Во дворе у нас росла яблоня. Не помню вкуса свежих, но помню: ел печеные, очень вкусные яблоки. Когда пекли хлеб, уголь выгребали к устью печи, и в этих углях пекли сахарную свеклу. До сих пор помню вкус. К 1950 году обзавелись хозяйством: корова, поросенок, куры и кролики. Летом кролики жили во дворе, а зимовали в кухне подле печи. Однажды чужой кот повадился таскать крольчат. Отец поставил петлю, в которую и попался лапой здоровенный котяра. Петля порезала лапу, стало жалко разбойника, отпустили его.
В 1950-м наша семья прибавилась, родилась сестренка. О ней (ныне давно покойной) с того времени в памяти ничего не осталось. Вот всё, что помню с возраста трех лет, если не считать подзатыльника от отца, от которого я врезался головой в угол плиты. Так и остался шрам на всю жизнь.
Пришёл 1951 год. К тому времени отец вступил в ряды «свидетелей Иеговы»1. Пришла на молдавскую землю и весна 1951 года, а с ней и операция «Север». В одну из ночей в деревню въехали машины с солдатами. По ранее составленному местными активистами списку у дверей подлежащих депортации семей встали часовые солдаты. Следует отметить: деревня маленькая, почти все родственники. Председатель сельсовета Продан Василий был родным дядей моей матери. Председатель колхоза Баламутовский Маноле – дядя отца. Дали время на сборы до утра. Разрешили взять небогатый скарб и съестные припасы. Некоторые умудрились и порося заколоть. У нас такого не было: загрузили барахло, а из съестного не было почти ничего. Как проходили сборы – не знаю, меня разбудили, когда стали грузиться на машины.
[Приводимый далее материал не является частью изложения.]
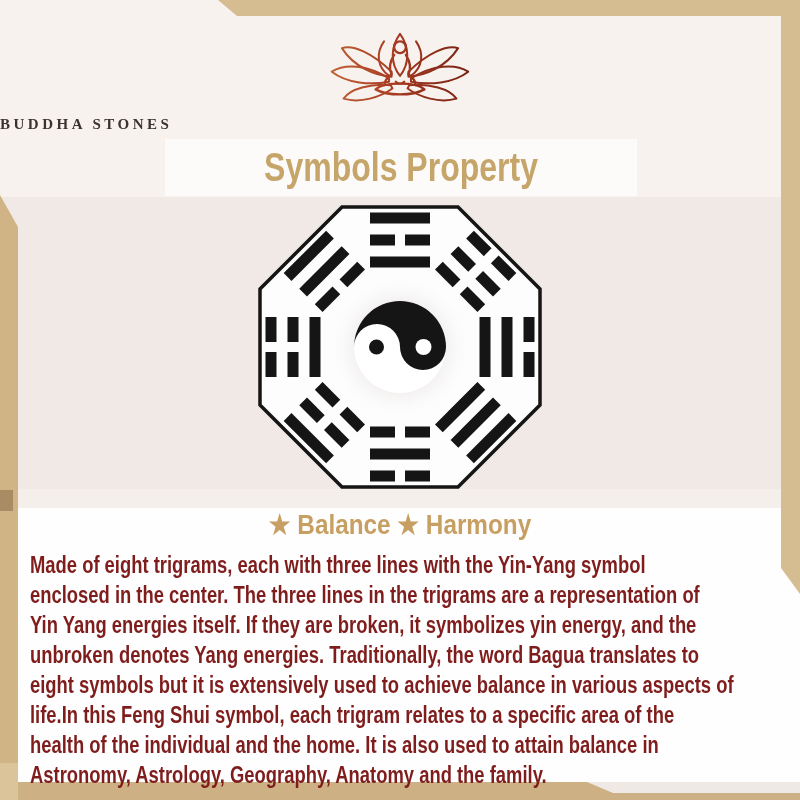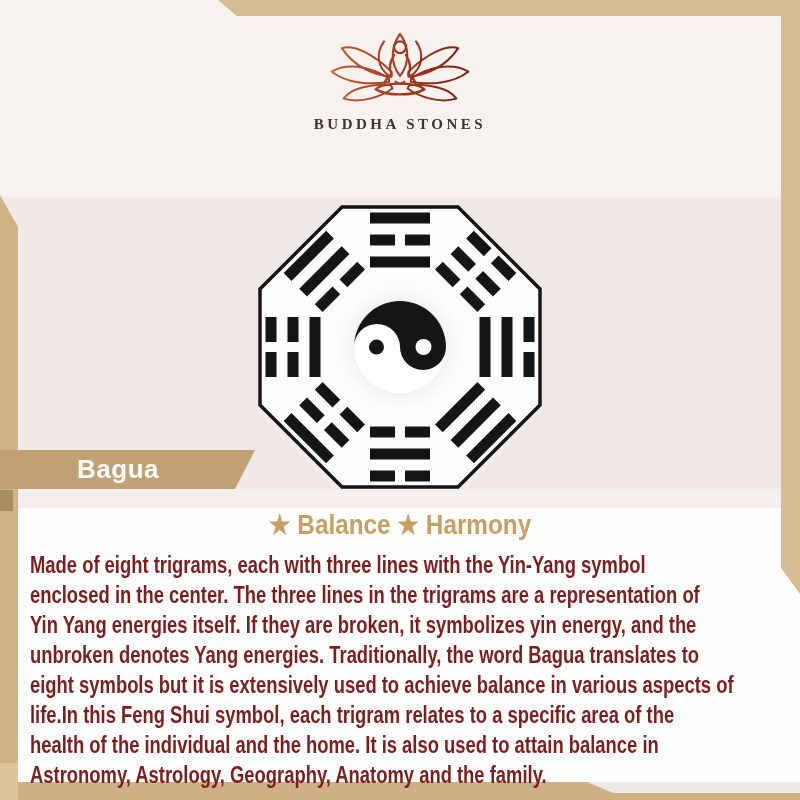--- a/index.html
+++ b/index.html
@@ -30,7 +30,7 @@
 
   
   #logo{left:320px;top:27px;width:160px;height:86px;}
-  #brand-name{left:0;top:116px;width:800px;text-align:center;
+  #brand-name{left:0;top:116px;width:800px;text-align:left;
     font-family:"Liberation Serif",serif;font-size:15px;font-weight:600;
     letter-spacing:3.5px;color:#3a3331;}
 

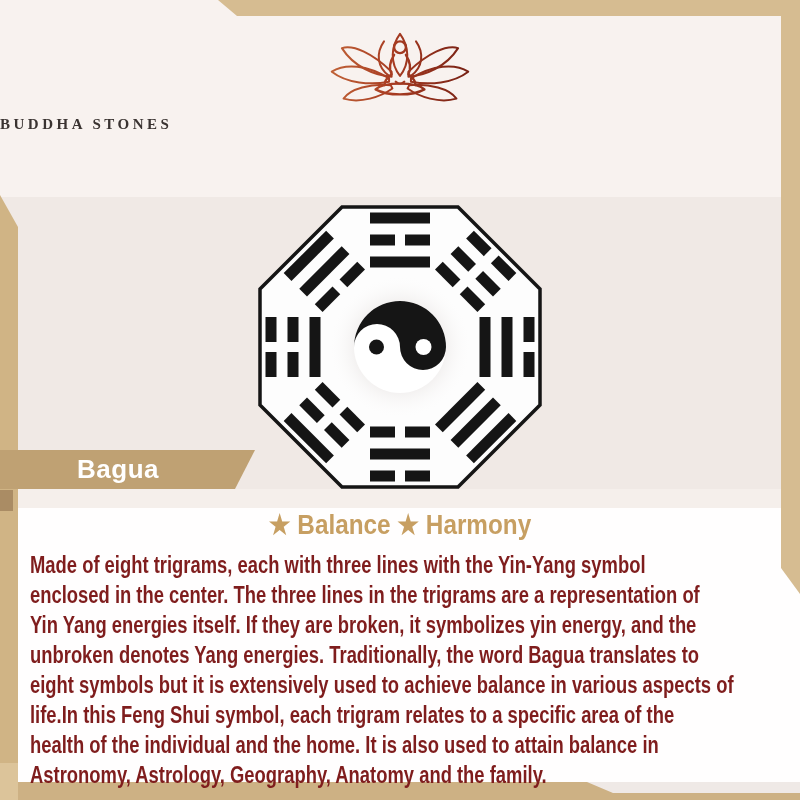--- a/index.html
+++ b/index.html
@@ -98,6 +98,9 @@
   </svg>
   <div class="abs" id="brand-name">BUDDHA STONES</div>
 
+  <div class="abs" id="title-band">
+    <div id="page-title">Symbols Property</div>
+  </div>
 
   <div class="abs" id="top-band"></div>
   <div class="abs" id="right-strip"></div>

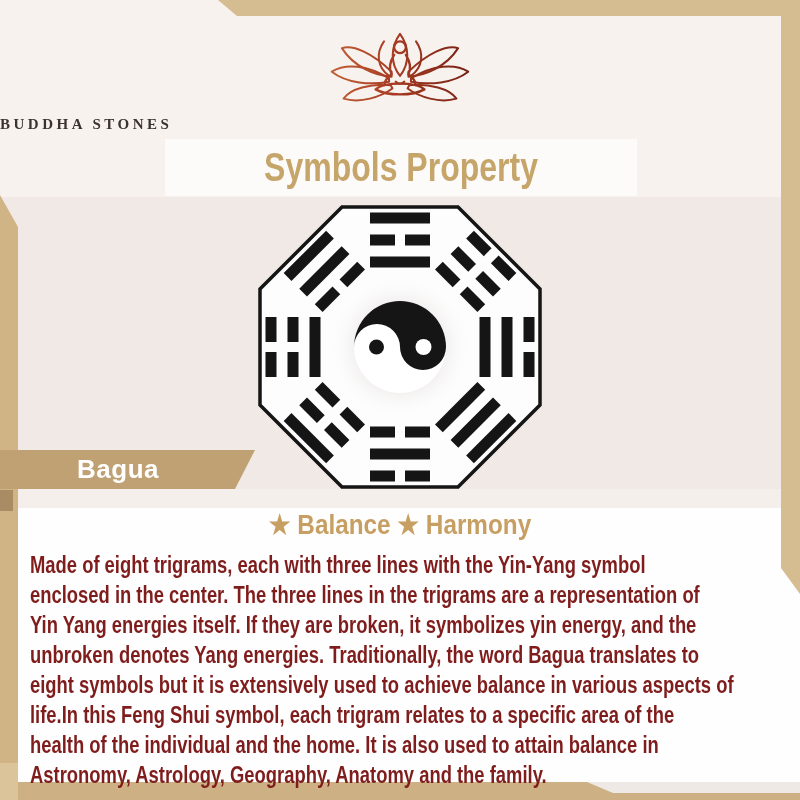--- a/index.html
+++ b/index.html
@@ -181,9 +181,6 @@
     </g>
   </svg>
 
-  <div class="abs" id="section-banner">
-    <div id="section-label">Bagua</div>
-  </div>
 
   <div class="abs" id="balance-heading">★ Balance ★ Harmony</div>
   <div class="abs" id="description">

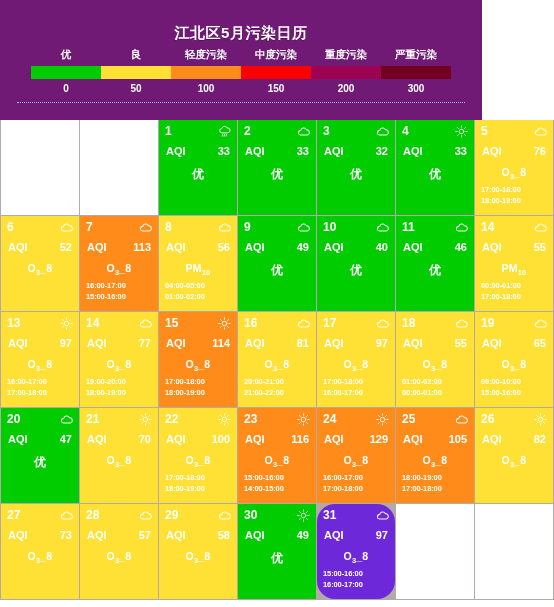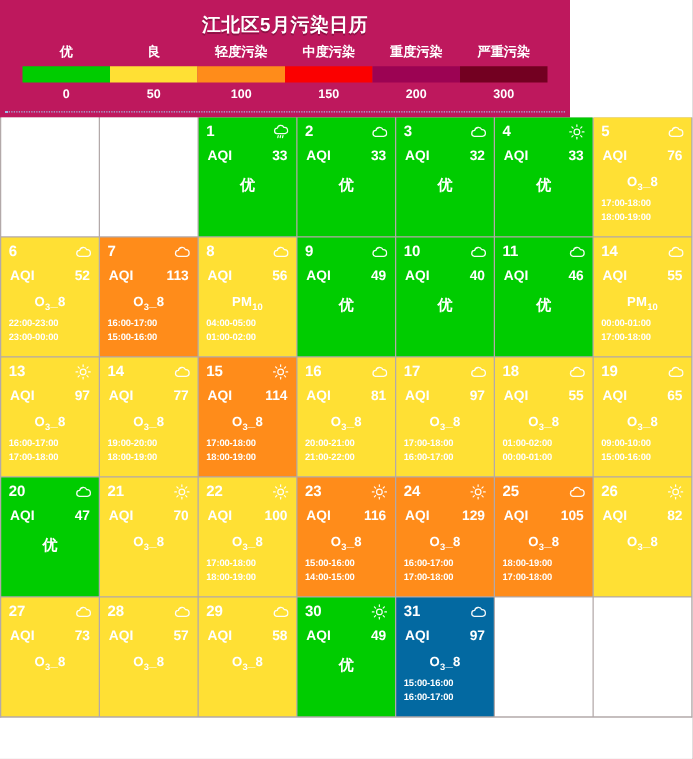--- a/index.html
+++ b/index.html
@@ -13,9 +13,9 @@
 
   
   .header{
-    background:#be185d;
+    background:#701a75;
     width:448px;
-    padding:4px;
+    padding:17px;
     position:relative;
   }
   .title{

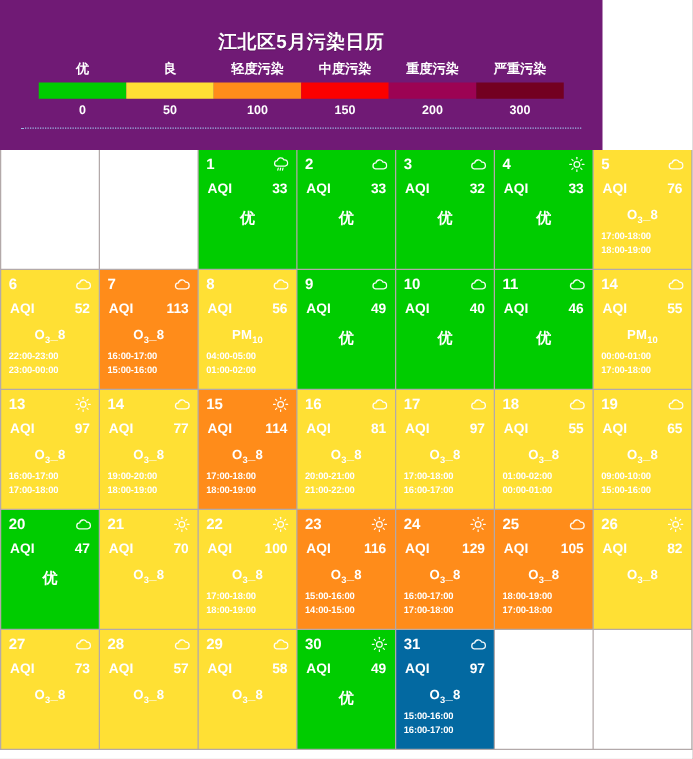--- a/index.html
+++ b/index.html
@@ -297,10 +297,6 @@
           <span>52</span>
         </div>
         <div class="pollutant">O<sub>3</sub>_8</div>
-        <div class="times">
-          <div>22:00-23:00</div>
-          <div>23:00-00:00</div>
-        </div>
       </div>
       <div class="cell" style="background: rgb(255, 140, 26);">
         <div class="cell-top">

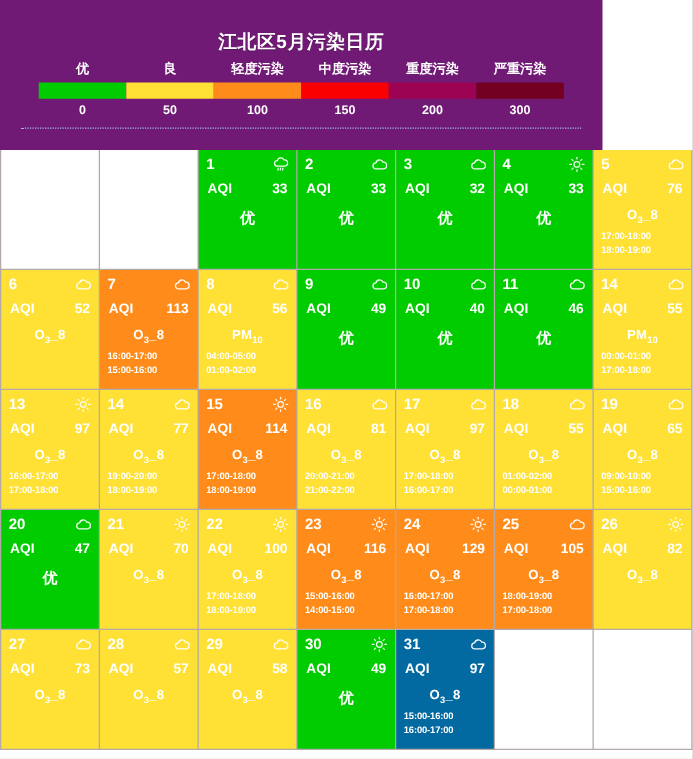--- a/index.html
+++ b/index.html
@@ -778,7 +778,7 @@
         </div>
         <div class="status">优</div>
       </div>
-      <div class="cell" style="background: #0369a1;">
+      <div class="cell" style="background: #6d28d9; border-radius: 18px;">
         <div class="cell-top">
           <span class="daynum">31</span>
           <span>

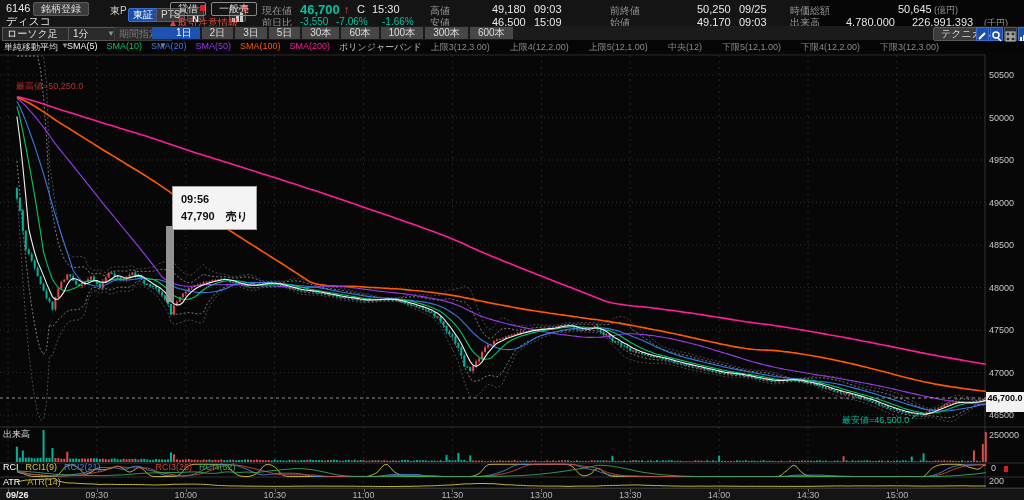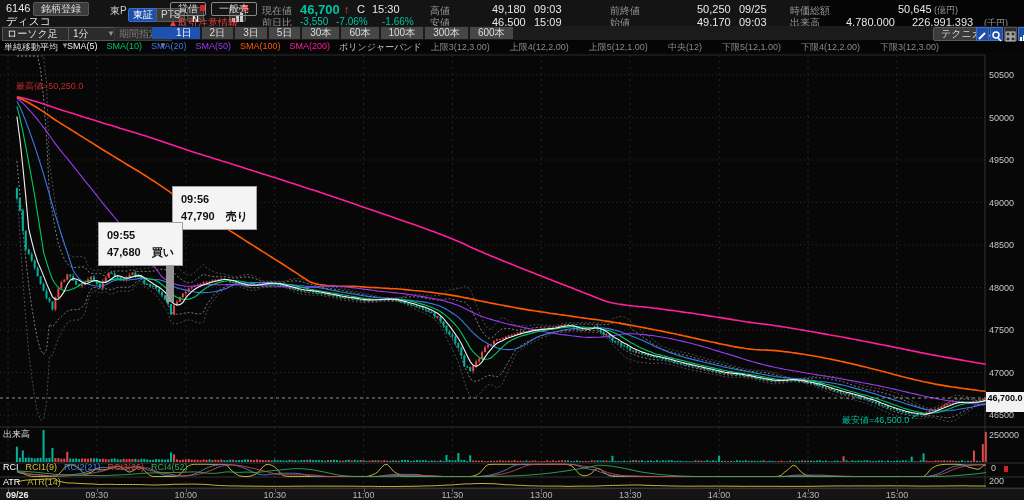--- a/index.html
+++ b/index.html
@@ -1226,10 +1226,6 @@
     <div>09:56</div>
     <div><span>47,790</span>　<span>売り</span></div>
   </div>
-  <div class="tooltipbox" style="left:98px;top:222px;">
-    <div>09:55</div>
-    <div><span>47,680</span>　<span>買い</span></div>
-  </div>
 
   <div id="curprice" style="left:986px;top:392px;width:38px;height:20px;">46,700.0</div>
 

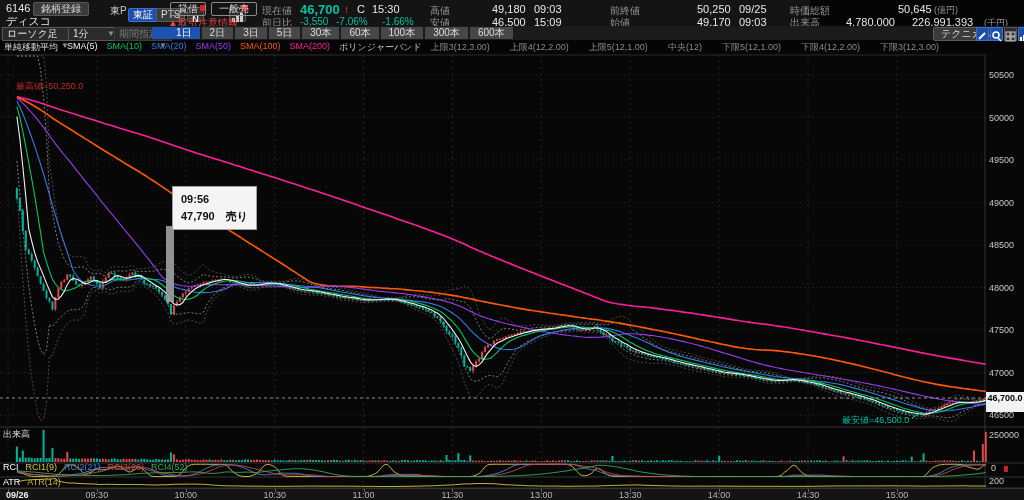--- a/index.html
+++ b/index.html
@@ -1209,7 +1209,7 @@
       <span id="rci-legend" style="display:flex;gap:7px;">
         <span style="color: rgb(216, 196, 60);">RCI1(9)</span>
         <span style="color: rgb(74, 130, 216);">RCI2(21)</span>
-        <span style="color: rgb(204, 72, 56);">RCI3(26)</span>
+        <span style="color: rgb(204, 72, 56); margin-left: 48px;">RCI3(26)</span>
         <span style="color: rgb(58, 168, 88);">RCI4(52)</span>
       </span>
   </div>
Выехали из села, и тут стали кричать: «Дедушка, дедушка!» Меня приподняли – увидел деда. Он узнал о депортации, бежал из соседнего села, чтобы проститься. Машины промчались мимо без остановки, плач и стенания, крики «прощай»… По рассказам, накануне мой уже давно покойный дядя Михаил Продан (погиб молодым на шахте) находился в районе на мельнице. Ночью узнал о депортации, бросил всё и погнал домой – предупредить. Чуть не загнал лошадей, но не успел даже проститься.
Не помню, как везли до станции, как грузили. Помнится, ехали в теплушке, оборудованной ярусными нарами, несколько семей в одном вагоне. Помню, стоял у окна и смотрел на неизвестный мир. Мимо пролетали поля, поселки, поезда. Однажды увидел березовый лес, с удивлением спросил: «Мама, мама, кто и зачем побелил столько деревьев от земли до макушки?» На крупных станциях кормили горячим, разрешали ходить за кипятком. Ходили по нужде на остановках, под вагоны, вместе женщины и мужчины. Помню, однажды после такой остановки кто-то подсмотрел у одного больные фаберже, большие очень. Рассказал – весь вагон хохотал.